- Born: December 26, 1878 Stoke Newington, London, England
- Died: May 4, 1967 (aged 88) Isle of Wight, England
- Occupation: Bibliographer
- Employer(s): Bernard Quaritch Ltd; British Museum
- Known for: Contributions to the STC; bibliographies of early English and Scottish books
- Title: President of the Bibliographical Society (1950–1952)
- Awards: Gold Medal of the Bibliographical Society (1951)

= Frederic Sutherland Ferguson =

Frederic Sutherland Ferguson (26 December 1878 in Stoke Newington, London – 4 May 1967 in Isle of Wight) was an English bibliographer.

He was educated at the Grocers' Company's School, Hackney Downs, and at King's College London, but did not take a degree. Ferguson joined the firm of Bernard Quaritch in 1897. He contributed to Pollard and Redgrave's A short-title catalogue of books printed in England, Scotland, & Ireland and of English books printed abroad, 1475-1640 (the STC), and was joint editor of a later edition of the STC (with William A. Jackson). He also compiled Title-page borders used in England & Scotland 1435-1640 (with R. B. McKerrow), 1932; and A bibliography of the works of Sir George MacKenzie, lord advocate, founder of the Advocates' Library, 1936.

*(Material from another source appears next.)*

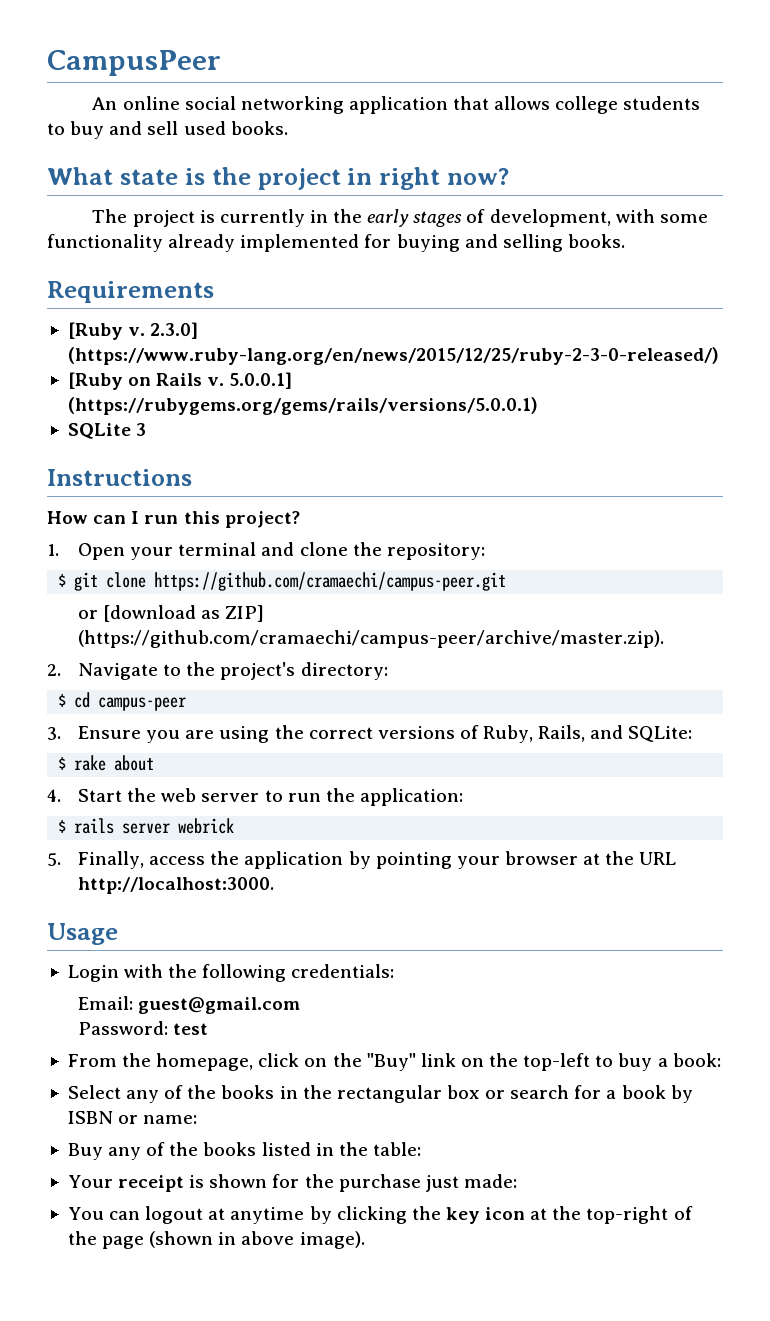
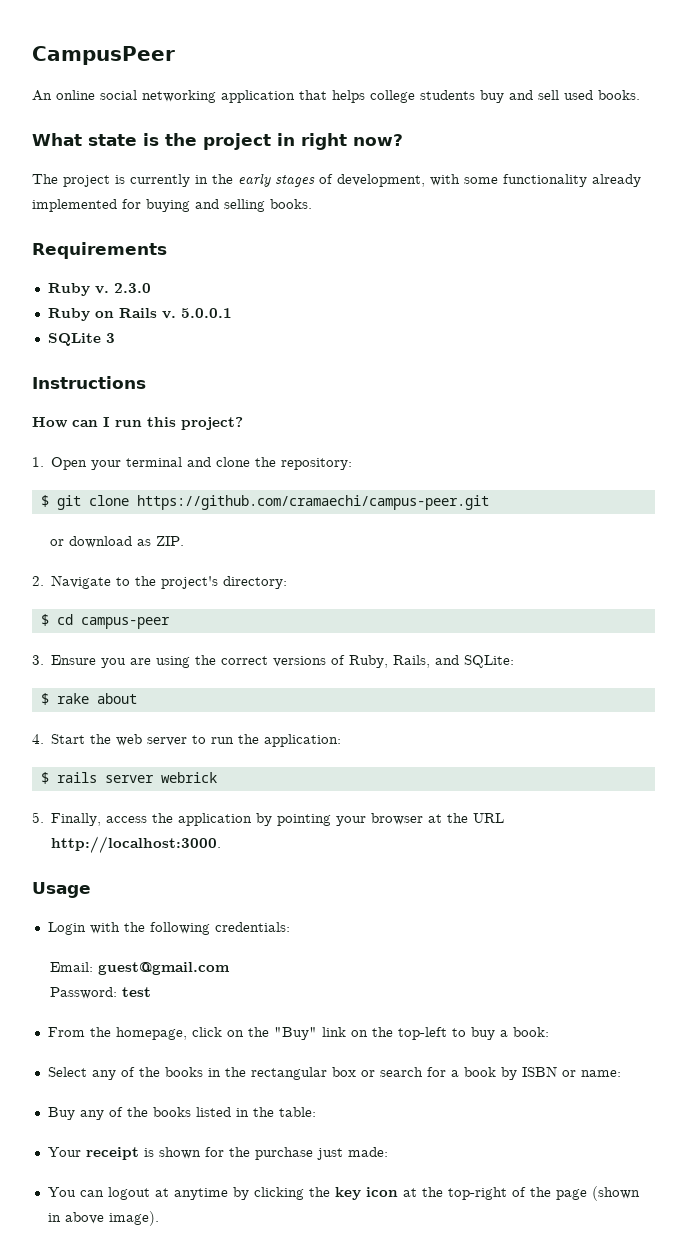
[494,96,551,110] allows -> [332,90,365,103] helps
[47,123,65,135] to -> (475, 95) none
[67,322,199,340] [67,347,719,365] [67,372,123,390] [Ruby v. 2.3.0] (https://www.ruby-lang.org/en/news/2015/12/25/ruby-2-3-0-released/) // [Ruby -> [47,283,151,296] [47,308,90,321] Ruby v. 2.3.0 // Ruby
[229,372,293,389] [67,397,538,415] 5.0.0.1] (https://rubygems.org/gems/rails/versions/5.0.0.1) -> [180,308,232,318] 5.0.0.1
[103,605,265,622] [78,630,665,648] [download as ZIP] (https://github.com/cramaechi/campus-peer/archive/master.zip). -> [68,536,184,548] download as ZIP.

From 1928 to 1943 he was managing director of Bernard Quaritch Ltd. He retired in 1947, to work in the British Museum on a comprehensive catalogue of early English books. He left his cards and slips to the British Museum, and a collection of 220 Scottish books to the Bodleian Library. In 1954 he had presented 241 early Scottish books to the National Library of Scotland, and other portions of his library are held by the John Rylands Library and the University of Illinois.

Ferguson was President of the Bibliographical Society (1950–1952) and received the Society's Gold Medal in 1951.